"It's Grinchlike that the Postal Service never informed all the little elves before the fact," he said. "They've been working on this for how long?"
But the Maryland incident involving the sex offender prompted more changes, even forcing the agency to briefly suspend the Operation Santa program last year in New York and Chicago.
The agency now prohibits volunteers from having access to children's family names and addresses, said spokeswoman Sue Brennan. The Postal Service instead redacts the last name and addresses on each letter and replaces the addresses with codes that match computerized addresses known only to the post office — and leaves it up to individual post offices if they want to go through the time-consuming effort to shield the information.

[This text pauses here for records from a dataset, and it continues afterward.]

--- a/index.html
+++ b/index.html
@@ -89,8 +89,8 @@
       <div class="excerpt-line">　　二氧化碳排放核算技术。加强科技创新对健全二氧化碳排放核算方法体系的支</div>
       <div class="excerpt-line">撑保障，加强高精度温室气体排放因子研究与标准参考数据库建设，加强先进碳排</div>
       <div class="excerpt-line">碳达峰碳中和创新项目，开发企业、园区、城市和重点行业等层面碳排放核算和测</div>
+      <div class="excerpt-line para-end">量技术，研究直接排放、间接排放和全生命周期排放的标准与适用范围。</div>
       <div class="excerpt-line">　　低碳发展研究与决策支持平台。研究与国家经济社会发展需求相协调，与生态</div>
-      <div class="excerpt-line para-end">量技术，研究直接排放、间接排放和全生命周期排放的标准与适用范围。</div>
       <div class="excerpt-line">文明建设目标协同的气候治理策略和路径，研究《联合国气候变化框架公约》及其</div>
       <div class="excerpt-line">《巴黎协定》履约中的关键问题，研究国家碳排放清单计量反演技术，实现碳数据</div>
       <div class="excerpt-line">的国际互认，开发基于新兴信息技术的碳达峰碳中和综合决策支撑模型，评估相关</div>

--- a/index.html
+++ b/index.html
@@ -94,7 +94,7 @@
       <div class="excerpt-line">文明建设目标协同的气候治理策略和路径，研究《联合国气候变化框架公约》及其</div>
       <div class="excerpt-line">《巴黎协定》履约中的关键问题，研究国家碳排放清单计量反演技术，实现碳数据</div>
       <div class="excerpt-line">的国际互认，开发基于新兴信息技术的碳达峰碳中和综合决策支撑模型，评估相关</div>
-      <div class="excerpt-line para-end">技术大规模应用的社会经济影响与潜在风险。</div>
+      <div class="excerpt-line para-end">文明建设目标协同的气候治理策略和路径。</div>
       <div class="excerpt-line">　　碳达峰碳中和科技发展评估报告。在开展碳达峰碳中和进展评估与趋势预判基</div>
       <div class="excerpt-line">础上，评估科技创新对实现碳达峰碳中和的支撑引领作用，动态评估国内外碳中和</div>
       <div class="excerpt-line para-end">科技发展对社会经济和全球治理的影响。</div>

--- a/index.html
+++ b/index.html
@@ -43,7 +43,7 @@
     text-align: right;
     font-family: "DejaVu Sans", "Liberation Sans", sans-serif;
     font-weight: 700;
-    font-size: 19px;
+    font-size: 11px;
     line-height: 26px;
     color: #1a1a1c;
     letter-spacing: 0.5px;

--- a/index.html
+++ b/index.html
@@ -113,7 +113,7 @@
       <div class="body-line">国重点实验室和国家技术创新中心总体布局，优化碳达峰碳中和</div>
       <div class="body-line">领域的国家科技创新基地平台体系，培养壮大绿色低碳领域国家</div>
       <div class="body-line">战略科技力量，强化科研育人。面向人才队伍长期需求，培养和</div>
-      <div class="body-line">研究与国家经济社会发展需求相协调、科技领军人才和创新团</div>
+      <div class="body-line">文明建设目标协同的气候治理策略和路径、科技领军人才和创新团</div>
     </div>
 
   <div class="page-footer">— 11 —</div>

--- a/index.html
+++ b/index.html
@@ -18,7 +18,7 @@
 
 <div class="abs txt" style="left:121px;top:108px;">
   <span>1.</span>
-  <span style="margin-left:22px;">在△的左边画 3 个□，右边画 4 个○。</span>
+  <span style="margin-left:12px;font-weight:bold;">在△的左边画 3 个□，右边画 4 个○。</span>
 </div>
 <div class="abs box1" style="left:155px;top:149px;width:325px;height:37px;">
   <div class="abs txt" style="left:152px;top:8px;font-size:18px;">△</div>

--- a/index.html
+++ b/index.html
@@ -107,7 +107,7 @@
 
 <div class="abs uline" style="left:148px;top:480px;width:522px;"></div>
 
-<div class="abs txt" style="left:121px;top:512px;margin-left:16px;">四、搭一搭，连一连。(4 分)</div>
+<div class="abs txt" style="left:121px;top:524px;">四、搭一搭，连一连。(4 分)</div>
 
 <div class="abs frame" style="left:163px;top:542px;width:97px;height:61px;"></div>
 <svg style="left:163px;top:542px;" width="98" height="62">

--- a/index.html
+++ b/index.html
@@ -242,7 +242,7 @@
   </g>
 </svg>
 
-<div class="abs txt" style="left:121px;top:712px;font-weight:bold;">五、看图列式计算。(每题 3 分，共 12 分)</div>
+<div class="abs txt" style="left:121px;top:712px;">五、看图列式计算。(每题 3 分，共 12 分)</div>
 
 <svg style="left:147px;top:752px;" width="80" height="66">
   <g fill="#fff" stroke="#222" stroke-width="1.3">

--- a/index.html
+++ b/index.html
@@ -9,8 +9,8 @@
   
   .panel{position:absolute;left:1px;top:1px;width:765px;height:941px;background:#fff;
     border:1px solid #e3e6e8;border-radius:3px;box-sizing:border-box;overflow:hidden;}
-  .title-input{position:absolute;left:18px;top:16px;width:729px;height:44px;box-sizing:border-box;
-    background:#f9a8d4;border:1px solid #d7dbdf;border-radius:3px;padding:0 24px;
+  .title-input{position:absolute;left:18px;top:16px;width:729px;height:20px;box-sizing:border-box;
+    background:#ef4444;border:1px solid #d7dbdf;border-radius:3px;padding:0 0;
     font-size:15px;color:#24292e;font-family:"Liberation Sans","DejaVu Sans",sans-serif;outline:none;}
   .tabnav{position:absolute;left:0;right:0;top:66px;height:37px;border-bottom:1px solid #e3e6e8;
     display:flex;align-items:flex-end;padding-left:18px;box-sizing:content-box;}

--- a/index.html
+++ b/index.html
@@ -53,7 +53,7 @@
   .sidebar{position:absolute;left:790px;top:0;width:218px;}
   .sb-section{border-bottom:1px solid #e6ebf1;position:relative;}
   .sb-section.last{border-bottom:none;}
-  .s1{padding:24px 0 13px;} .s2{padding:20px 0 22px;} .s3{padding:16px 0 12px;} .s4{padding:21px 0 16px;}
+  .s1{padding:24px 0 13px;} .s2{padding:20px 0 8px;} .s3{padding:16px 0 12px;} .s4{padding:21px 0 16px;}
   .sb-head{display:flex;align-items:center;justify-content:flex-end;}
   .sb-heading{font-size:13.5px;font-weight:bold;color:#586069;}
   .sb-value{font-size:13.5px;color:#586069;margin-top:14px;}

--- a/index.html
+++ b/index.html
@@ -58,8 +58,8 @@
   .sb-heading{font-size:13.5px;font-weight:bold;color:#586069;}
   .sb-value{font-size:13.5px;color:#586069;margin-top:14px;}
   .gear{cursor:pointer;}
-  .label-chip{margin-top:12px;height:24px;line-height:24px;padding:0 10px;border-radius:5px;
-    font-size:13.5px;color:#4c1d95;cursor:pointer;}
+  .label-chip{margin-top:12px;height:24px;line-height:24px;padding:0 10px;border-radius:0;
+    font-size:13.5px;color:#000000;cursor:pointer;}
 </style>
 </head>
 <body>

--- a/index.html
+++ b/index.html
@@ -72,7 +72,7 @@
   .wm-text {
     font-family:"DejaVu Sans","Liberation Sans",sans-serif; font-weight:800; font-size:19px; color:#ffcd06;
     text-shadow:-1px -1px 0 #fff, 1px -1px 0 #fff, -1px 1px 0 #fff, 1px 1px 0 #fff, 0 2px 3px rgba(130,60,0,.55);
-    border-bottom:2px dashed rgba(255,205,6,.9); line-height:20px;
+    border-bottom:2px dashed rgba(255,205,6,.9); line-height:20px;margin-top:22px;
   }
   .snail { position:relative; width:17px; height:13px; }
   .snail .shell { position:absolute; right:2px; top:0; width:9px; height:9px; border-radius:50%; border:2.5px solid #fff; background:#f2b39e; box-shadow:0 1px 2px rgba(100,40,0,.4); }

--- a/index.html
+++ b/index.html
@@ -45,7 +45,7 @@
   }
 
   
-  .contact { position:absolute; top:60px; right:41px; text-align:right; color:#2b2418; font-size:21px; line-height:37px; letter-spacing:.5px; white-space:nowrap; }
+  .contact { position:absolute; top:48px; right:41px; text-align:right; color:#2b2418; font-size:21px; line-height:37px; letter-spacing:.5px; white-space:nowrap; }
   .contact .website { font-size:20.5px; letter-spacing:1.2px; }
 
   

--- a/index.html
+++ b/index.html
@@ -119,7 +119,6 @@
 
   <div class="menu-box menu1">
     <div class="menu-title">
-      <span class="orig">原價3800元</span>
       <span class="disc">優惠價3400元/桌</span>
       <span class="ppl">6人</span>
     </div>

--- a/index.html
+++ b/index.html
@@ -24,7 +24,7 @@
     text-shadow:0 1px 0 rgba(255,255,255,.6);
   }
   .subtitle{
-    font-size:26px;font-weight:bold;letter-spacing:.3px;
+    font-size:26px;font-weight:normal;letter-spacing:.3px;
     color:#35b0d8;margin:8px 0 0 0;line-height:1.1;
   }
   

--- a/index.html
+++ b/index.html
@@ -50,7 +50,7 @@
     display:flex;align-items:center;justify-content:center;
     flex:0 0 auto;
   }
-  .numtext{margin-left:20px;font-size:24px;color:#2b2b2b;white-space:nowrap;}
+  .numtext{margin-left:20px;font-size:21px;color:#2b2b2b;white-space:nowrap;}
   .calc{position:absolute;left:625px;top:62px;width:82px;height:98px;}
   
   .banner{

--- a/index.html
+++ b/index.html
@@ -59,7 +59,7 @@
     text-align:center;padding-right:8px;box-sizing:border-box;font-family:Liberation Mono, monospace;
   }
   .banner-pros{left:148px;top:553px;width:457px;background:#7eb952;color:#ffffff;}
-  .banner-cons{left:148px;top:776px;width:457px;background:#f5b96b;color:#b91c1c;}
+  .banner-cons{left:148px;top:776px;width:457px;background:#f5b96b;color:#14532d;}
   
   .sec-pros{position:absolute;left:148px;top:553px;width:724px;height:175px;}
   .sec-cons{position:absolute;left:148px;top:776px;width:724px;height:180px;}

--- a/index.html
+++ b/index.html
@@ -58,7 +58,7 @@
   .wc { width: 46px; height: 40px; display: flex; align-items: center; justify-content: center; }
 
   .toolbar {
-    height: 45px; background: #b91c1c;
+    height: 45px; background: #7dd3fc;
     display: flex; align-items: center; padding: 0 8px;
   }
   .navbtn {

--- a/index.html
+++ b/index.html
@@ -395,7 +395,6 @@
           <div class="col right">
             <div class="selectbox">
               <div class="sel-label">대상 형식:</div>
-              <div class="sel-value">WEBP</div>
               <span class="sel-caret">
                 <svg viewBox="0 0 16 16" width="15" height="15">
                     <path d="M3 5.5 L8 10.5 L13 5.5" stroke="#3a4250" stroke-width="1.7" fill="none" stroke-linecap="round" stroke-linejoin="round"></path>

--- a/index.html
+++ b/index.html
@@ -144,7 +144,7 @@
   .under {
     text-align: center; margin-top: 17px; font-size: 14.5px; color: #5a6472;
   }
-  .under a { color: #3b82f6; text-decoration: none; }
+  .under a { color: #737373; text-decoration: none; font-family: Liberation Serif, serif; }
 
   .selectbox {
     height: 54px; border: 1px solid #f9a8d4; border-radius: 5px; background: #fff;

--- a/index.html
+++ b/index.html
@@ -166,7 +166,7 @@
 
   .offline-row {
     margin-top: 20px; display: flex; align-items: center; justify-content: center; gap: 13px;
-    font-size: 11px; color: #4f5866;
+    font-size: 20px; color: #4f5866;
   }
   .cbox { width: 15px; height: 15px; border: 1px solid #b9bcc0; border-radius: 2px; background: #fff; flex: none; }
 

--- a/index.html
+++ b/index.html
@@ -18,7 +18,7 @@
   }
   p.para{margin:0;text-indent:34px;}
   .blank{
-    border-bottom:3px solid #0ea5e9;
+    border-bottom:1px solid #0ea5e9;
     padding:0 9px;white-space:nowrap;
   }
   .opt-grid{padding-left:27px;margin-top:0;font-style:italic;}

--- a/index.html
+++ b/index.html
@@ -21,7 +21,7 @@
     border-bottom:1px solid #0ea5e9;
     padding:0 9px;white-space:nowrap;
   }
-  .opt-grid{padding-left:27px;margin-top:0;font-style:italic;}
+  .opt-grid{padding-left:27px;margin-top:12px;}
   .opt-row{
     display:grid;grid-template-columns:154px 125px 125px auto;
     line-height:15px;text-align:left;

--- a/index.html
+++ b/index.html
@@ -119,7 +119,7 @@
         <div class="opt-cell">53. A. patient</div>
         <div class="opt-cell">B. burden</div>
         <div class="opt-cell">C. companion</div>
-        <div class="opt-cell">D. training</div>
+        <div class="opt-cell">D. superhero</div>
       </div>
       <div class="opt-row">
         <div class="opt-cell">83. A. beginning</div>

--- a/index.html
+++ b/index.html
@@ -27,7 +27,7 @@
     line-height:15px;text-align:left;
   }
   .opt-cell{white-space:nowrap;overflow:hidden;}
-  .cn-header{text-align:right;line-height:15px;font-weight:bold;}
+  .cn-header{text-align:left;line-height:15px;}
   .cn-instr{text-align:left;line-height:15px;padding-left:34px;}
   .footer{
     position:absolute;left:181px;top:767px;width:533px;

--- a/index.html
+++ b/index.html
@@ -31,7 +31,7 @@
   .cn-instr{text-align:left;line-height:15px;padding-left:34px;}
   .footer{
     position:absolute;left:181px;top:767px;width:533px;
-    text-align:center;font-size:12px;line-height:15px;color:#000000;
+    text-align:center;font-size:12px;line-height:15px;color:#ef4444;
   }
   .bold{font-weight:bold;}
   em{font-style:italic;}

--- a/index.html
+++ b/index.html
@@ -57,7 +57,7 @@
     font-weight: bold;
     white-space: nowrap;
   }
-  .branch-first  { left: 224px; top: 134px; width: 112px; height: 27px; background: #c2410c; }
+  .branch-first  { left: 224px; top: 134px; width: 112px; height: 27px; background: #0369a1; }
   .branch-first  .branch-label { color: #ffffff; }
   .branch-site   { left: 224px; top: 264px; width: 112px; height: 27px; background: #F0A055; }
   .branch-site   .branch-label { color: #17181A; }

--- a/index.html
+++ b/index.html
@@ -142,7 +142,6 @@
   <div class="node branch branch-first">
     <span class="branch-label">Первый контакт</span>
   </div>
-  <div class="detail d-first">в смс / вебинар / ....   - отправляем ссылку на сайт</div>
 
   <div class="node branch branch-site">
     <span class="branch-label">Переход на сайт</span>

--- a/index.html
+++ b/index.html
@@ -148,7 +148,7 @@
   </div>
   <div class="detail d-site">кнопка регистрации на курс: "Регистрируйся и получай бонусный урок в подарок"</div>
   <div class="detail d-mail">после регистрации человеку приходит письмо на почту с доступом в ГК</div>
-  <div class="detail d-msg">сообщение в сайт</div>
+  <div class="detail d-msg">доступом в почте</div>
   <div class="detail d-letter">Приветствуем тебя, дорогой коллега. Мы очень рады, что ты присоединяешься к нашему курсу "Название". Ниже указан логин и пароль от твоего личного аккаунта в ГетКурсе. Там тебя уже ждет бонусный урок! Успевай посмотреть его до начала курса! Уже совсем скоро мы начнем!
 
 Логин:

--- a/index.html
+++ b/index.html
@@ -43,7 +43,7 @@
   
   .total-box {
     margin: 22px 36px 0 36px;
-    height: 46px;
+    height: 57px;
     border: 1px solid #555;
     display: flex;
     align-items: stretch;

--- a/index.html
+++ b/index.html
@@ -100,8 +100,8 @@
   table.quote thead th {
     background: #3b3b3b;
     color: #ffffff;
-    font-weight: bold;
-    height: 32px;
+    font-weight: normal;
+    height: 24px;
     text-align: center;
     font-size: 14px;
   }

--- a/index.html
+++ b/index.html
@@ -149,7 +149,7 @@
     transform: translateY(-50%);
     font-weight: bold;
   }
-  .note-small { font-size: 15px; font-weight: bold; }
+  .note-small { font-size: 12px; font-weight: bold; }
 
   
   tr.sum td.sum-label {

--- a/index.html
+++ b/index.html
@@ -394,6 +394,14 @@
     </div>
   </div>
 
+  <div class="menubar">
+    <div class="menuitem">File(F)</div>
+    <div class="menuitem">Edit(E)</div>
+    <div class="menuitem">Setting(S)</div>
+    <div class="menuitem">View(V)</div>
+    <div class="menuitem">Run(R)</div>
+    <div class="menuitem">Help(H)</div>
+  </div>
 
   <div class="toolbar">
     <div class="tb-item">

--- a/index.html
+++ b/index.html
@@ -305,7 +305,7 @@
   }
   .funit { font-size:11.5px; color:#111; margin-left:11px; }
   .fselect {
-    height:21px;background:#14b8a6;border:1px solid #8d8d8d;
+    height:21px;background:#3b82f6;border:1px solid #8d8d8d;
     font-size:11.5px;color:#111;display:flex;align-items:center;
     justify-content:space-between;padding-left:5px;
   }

"It's always been a good program, but we're in different times and concerned for the privacy of the information," she said.
Moody said with as many as 800,000 items processed last year, Fairbanks is not equipped to handle the overload. Anchorage is the only city in Alaska with the high-speed equipment necessary to do the job without delay. Moody disagreed with the mayor's belief that the process creates a false postmark.
Santa Claus House, built like a Swiss chalet and chock full of all items Christmas, sells more than 100,000 letters from Santa and one of the lures is the postmark.
Those letters will still be forwarded to volunteers but it's unclear yet if anything will be done with them. Those intercepted by the postal service will probably eventually be shredded.